Assignment: The output should be limited to the line holding "total: 2515.12 -> 2265.12" and the lines after it through the end of the entries, each restated exactly.

Supplied entries:
::::::::

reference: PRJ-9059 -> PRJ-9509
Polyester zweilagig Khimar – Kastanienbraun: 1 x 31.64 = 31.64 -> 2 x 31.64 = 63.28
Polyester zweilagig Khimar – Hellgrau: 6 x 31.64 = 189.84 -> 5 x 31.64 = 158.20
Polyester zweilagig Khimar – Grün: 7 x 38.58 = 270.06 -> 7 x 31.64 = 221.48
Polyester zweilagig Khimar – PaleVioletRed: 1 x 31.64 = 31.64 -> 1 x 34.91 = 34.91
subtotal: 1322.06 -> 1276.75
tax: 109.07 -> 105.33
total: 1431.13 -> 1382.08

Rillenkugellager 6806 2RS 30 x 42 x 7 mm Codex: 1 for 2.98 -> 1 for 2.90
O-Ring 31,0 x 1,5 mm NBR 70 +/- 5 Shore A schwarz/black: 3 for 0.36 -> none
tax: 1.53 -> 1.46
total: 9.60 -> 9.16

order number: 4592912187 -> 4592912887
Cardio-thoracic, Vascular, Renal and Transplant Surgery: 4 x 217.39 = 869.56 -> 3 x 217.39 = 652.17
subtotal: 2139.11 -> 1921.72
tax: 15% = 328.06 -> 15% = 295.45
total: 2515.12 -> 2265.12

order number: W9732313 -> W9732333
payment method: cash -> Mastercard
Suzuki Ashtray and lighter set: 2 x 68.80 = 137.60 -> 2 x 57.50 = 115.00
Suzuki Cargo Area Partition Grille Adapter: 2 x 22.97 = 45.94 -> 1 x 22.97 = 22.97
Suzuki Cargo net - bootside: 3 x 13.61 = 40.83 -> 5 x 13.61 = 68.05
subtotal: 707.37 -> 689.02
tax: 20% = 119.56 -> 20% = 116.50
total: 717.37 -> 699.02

::::::::

Solution for this task:
total: 2515.12 -> 2265.12

order number: W9732313 -> W9732333
payment method: cash -> Mastercard
Suzuki Ashtray and lighter set: 2 x 68.80 = 137.60 -> 2 x 57.50 = 115.00
Suzuki Cargo Area Partition Grille Adapter: 2 x 22.97 = 45.94 -> 1 x 22.97 = 22.97
Suzuki Cargo net - bootside: 3 x 13.61 = 40.83 -> 5 x 13.61 = 68.05
subtotal: 707.37 -> 689.02
tax: 20% = 119.56 -> 20% = 116.50
total: 717.37 -> 699.02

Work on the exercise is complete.